Is the subject of sex, then, about permissiveness or liberalism? One thing is sure: it certainly is not about calling all Mallus sex-starved.

India a dream still, at 60

I was watching a white man's ode to India -- Slumdog Millionaire -- on, where else (?), channel 135 of Sky in the UK. And then I came across your piece. A brown man's ode to the original Slumdog.
Nehru was the Danny Boyle of his day. He discovered India, but ruled an imaginary India. He preferred the HIndu civil code instead of the uniform civil code; failed to uinderstand the need for a population policy; did not realise that a mixed-economy model also needed socio-economic infrastructure and building educational facilities in the rural areas; he was in a hurry to create states on a linguistic basis, not realising the impact of imposing Hindi as the official language everywhere; he was over-dependent on the public sector which encouraged bureaucratisation, institutionalised corruption and turned trade unionism into rowdyism.
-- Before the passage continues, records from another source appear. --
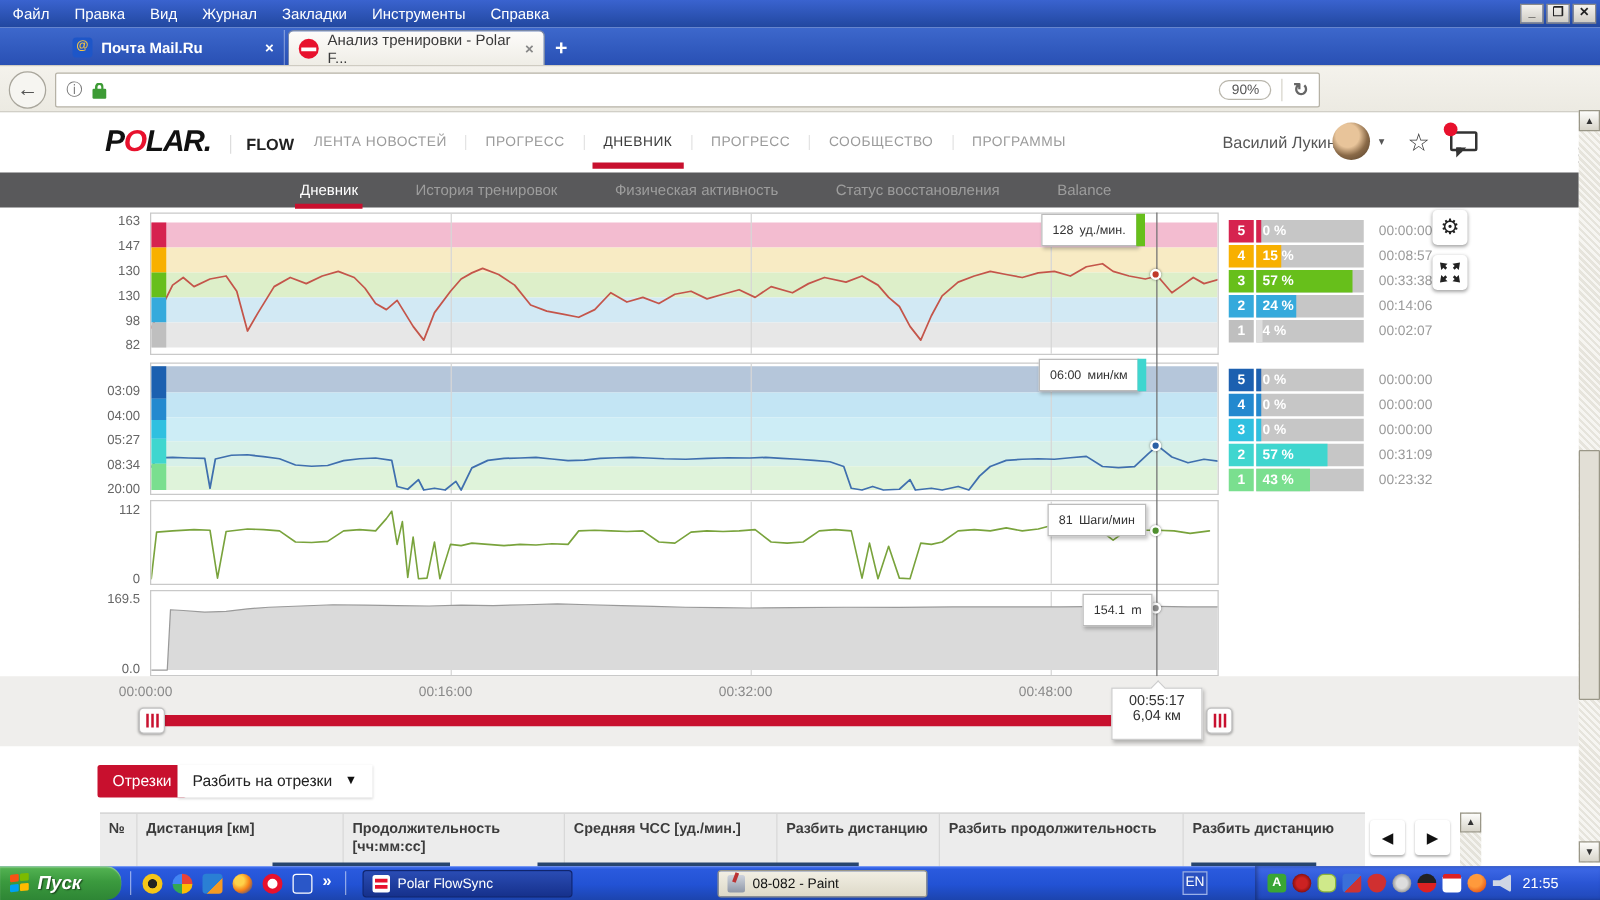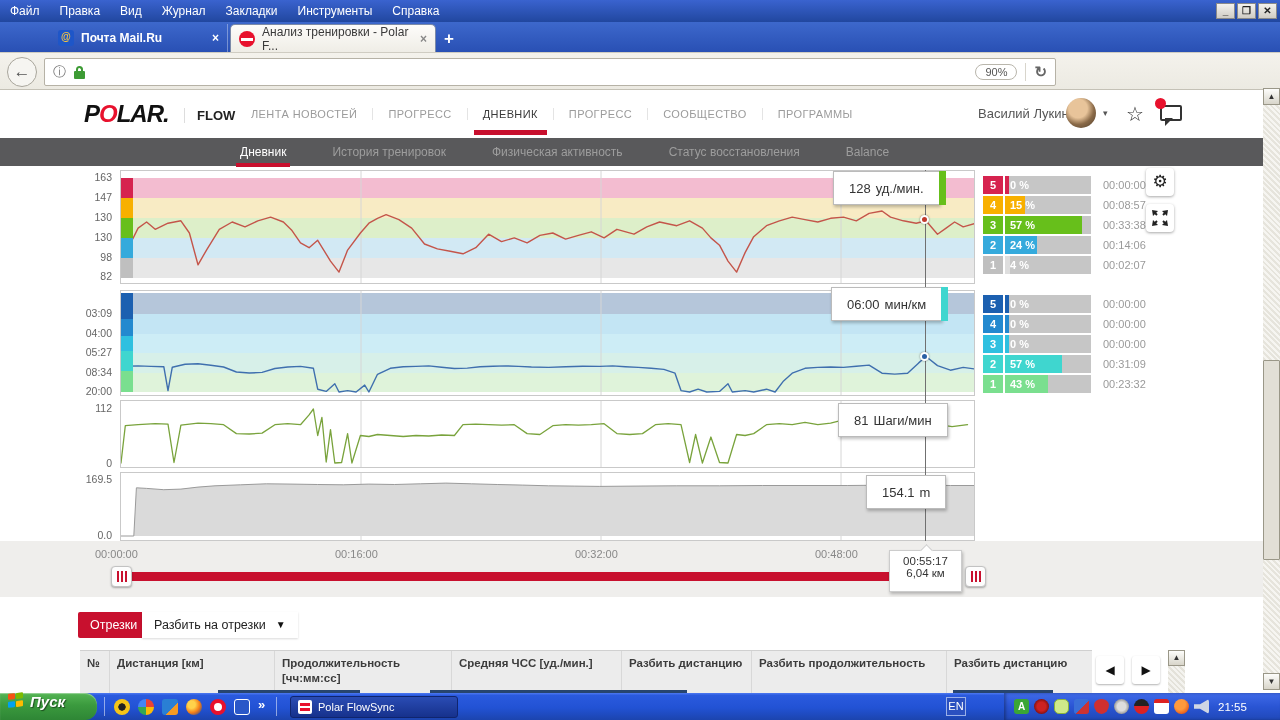--- a/index.html
+++ b/index.html
@@ -70,21 +70,21 @@
 
   
   .chart{left:120px;width:855px;background:#fff;border:1px solid #c9c9c9;overflow:hidden;}
   .chart svg{position:absolute;left:0;top:0;}
   .band{position:absolute;left:0;right:0;}
   .zstrip{position:absolute;left:0;width:12px;}
   .ylab{position:absolute;width:40px;left:72px;text-align:right;font-size:10.5px;color:#666;}
   .xlab{position:absolute;top:548px;font-size:11px;color:#888;}
   #cursor-line{left:925px;top:170px;width:1px;height:371px;background:#707070;}
   .marker{position:absolute;width:9px;height:9px;border-radius:50%;border:2px solid #fff;box-shadow:0 0 2px rgba(0,0,0,.5);}
-  .tooltip{position:absolute;background:#fff;border:1px solid #bbb;box-shadow:1px 2px 3px rgba(0,0,0,.25);font-size:13px;color:#333;display:flex;align-items:center;padding:0 15px;gap:5px;height:34px;}
+  .tooltip{position:absolute;background:#fff;border:1px solid #bbb;box-shadow:1px 2px 3px rgba(0,0,0,.25);font-size:10px;color:#333;display:flex;align-items:center;padding:0 8px;gap:5px;height:26px;}
   .tooltip .ttab{position:absolute;right:-7px;top:-1px;bottom:-1px;width:7px;}
 
   
   .zrow{position:absolute;height:18px;display:flex;}
   .zbadge{width:20px;height:18px;color:#fff;font-size:11px;font-weight:bold;text-align:center;line-height:18px;}
   .zbarwrap{position:relative;width:86px;height:18px;background:#c6c6c6;margin-left:2px;}
   .zfill{position:absolute;left:0;top:0;bottom:0;}
   .zpct{position:absolute;left:5px;top:0;line-height:18px;color:#fff;font-size:11px;font-weight:bold;}
   .ztime{position:absolute;left:120px;line-height:18px;font-size:11px;color:#9a9a9a;width:70px;}
   .tool-btn{width:28px;height:28px;background:#fff;border-radius:4px;box-shadow:0 1px 3px rgba(0,0,0,.35);text-align:center;}
@@ -111,21 +111,21 @@
   #table-scroll{left:1168px;top:650px;width:17px;height:43px;background:repeating-linear-gradient(45deg,#f4f3ef 0 2px,#e4e2da 2px 4px);}
   #table-scroll-up{left:1168px;top:650px;width:17px;height:16px;background:linear-gradient(180deg,#fdfdfb,#d8d5ca);border:1px solid #9a9788;font-size:8px;line-height:14px;text-align:center;color:#333;}
 
   
   #scrollbar{left:1263px;top:88px;width:17px;height:602px;background:repeating-linear-gradient(45deg,#f6f5f1 0 2px,#e6e4dc 2px 4px);}
   .sb-btn{position:absolute;left:1263px;width:17px;height:17px;background:linear-gradient(180deg,#fdfdfb,#d8d5ca);border:1px solid #9a9788;text-align:center;font-size:8px;line-height:15px;color:#333;}
   #sb-thumb{left:1263px;top:360px;width:17px;height:200px;background:linear-gradient(90deg,#f2f0ea,#dcd9cе);background-color:#e2dfd6;border:1px solid #9a9788;border-radius:1px;}
 
   
   #taskbar{left:0;top:693px;width:1280px;height:27px;background:linear-gradient(180deg,#4d79f2 0%,#2a5ade 9%,#2252d4 55%,#1c44ae 100%);}
-  #start-btn{left:0;top:0;height:27px;width:97px;background:linear-gradient(180deg,#55b554 0%,#3b9a3e 45%,#2e8635 100%);border-radius:0 12px 12px 0;display:flex;padding-left:8px;gap:6px;box-shadow:inset 0 1px 1px rgba(255,255,255,.4);}
+  #start-btn{left:0;top:0;height:27px;width:97px;background:linear-gradient(180deg,#55b554 0%,#3b9a3e 45%,#2e8635 100%);border-radius:0 12px 12px 0;display:flex;align-items:center;padding-left:8px;gap:6px;box-shadow:inset 0 1px 1px rgba(255,255,255,.4);}
   #start-label{color:#fff;font-size:15px;font-weight:bold;font-style:italic;text-shadow:1px 1px 1px rgba(0,0,0,.5);}
   #win-flag{width:16px;height:15px;display:flex;flex-wrap:wrap;gap:1px;transform:skewY(-6deg);}
   #win-flag i{width:7px;height:6px;border-radius:1px;}
   .ql-icon{position:absolute;top:699px;width:16px;height:16px;border-radius:3px;}
   .tb-sep{position:absolute;top:697px;width:1px;height:19px;background:rgba(255,255,255,.5);}
   .task-btn{position:absolute;top:696px;height:22px;border-radius:3px;display:flex;align-items:center;gap:6px;padding:0 7px;font-size:11px;overflow:hidden;white-space:nowrap;}
   #task-flowsync{left:222px;width:172px;background:linear-gradient(180deg,#2a4cb4,#16318c);border:1px solid #10256e;color:#fff;}
   #task-firefox{left:400px;width:168px;background:linear-gradient(180deg,#fbf9f2,#e8e4d3);border:1px solid #9a9788;color:#111;font-weight:bold;}
   #task-paint{left:574px;width:168px;background:linear-gradient(180deg,#f2efe4,#ddd9c8);border:1px solid #9a9788;color:#111;}
   .tb-icon{width:14px;height:14px;flex:0 0 14px;border-radius:2px;}
@@ -486,20 +486,24 @@
   <div class="ql-icon abs firefox-ball" style="left:186px"></div>
   <div class="ql-icon abs" style="left:210px;border-radius:50%;border:4px solid #e8112d;background:#fff;width:16px;height:16px"></div>
   <div class="ql-icon abs" style="left:234px;background:#2a57c8;border:1px solid #fff"></div>
   <div class="abs" style="left:258px;top:697px;color:#fff;font-weight:bold;font-size:13px">»</div>
   <div class="tb-sep abs" style="left:276px"></div>
 
   <div id="task-flowsync" class="task-btn" style="left:290px;width:168px">
     <span class="tb-icon" id="flowsync-icon"></span>
     <span>Polar FlowSync</span>
   </div>
+  <div id="task-paint" class="task-btn">
+    <span class="tb-icon" id="paint-icon"></span>
+    <span>08-082 - Paint</span>
+  </div>
 
   <div id="en-box" class="abs">EN</div>
   <div id="tray" class="abs">
     <span class="tray-icon" style="background:#3aa635;color:#fff;font-size:10px;font-weight:bold;text-align:center;line-height:15px">A</span>
     <span class="tray-icon" style="background:radial-gradient(circle,#c22 0 40%,#811 70%);border-radius:50%"></span>
     <span class="tray-icon" style="background:#cfe98a;border:1px solid #8ab33a;border-radius:5px"></span>
     <span class="tray-icon" style="background:linear-gradient(135deg,#3a6fd8 55%,#c33 55%)"></span>
     <span class="tray-icon" style="background:#d03030;border-radius:50% 50% 50% 50%/40% 40% 60% 60%"></span>
     <span class="tray-icon" style="background:radial-gradient(circle,#ddd 0 40%,#999 70%);border-radius:50%"></span>
     <span class="tray-icon" style="background:linear-gradient(180deg,#222 50%,#d22 50%);border-radius:50%"></span>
Ambedkar, the gentleman you write about in the piece, said: “If you ask me, my ideal would be the society based on liberty, equality and fraternity. An ideal society should be mobile and full of channels of conveying a change taking place in one part to other parts.”
Sixty years later, it seems an ideal Indian society is tne one only imagined. Like Nehru's India or Boyle's Dharavi. Because the real India is cruel.
Around 350 million – as much India’s wealthy middle class, are illiterate. A similar number of people are below the poverty line. Half of them lack access to drinking water. Half the country’s billion-odd population lacks basic sanitation facilities. Half of India’s children cannot get basic nutrition. Nearly three-fourths of rural India cannot access timely medical facilities and effective medication. ... See More
The girl child continues to be a stigma. Caste inequalities hamper economic and social progress. Linguistic and regional divides boo the concept of India’s inherent strength; it’s so-called nity in diversity. Save the top institutions, education standards are falling as it stands reduced to a mere profit-making venture. Corruption stands tall as ever, as the high priest of development; religious extremism, the high priestess of culture.
Politics in India is all about unbridled freedom for pelf and power to dissent and destroy. The ends justify the means for politicians or police, thieves or armed revolutionaries. Diversity in India can now be explained as people straight-jacketed in vote banks of caste, community, religion, language or region. Indians are bereft of national idols or ideals.
Of course, India rises as one voice when Sachin Tendulkar falls to a wrong decision or Amitabh Bachchan is admitted to a hospital or an Indian student is man-handled in Australia. India also rises as one voice when a Kargil happens or a Mumbai explodes in terror. That's what our news channels show and that's what we, who have no time to see the real India save a couple of minutes to dish out an article on it, prefer to watch.
Indians do believe in a vague sense of oneness. They are as yet unclear what this oneness is, but for them the truth lies somewhere between Tendulkar’s bat and Siachen’s last military outpost, between novel scammer Harshad Mehta and nobel winner Venkatraman Ramakrishnan, between Do Bigha Zameen and Kabhi Khushi Kabhi Gham, between Tata’s |Jaguar and A. R. Rehman’s Jai Ho.
What awakens us Indians to reality is what comes off as reality in celluloid.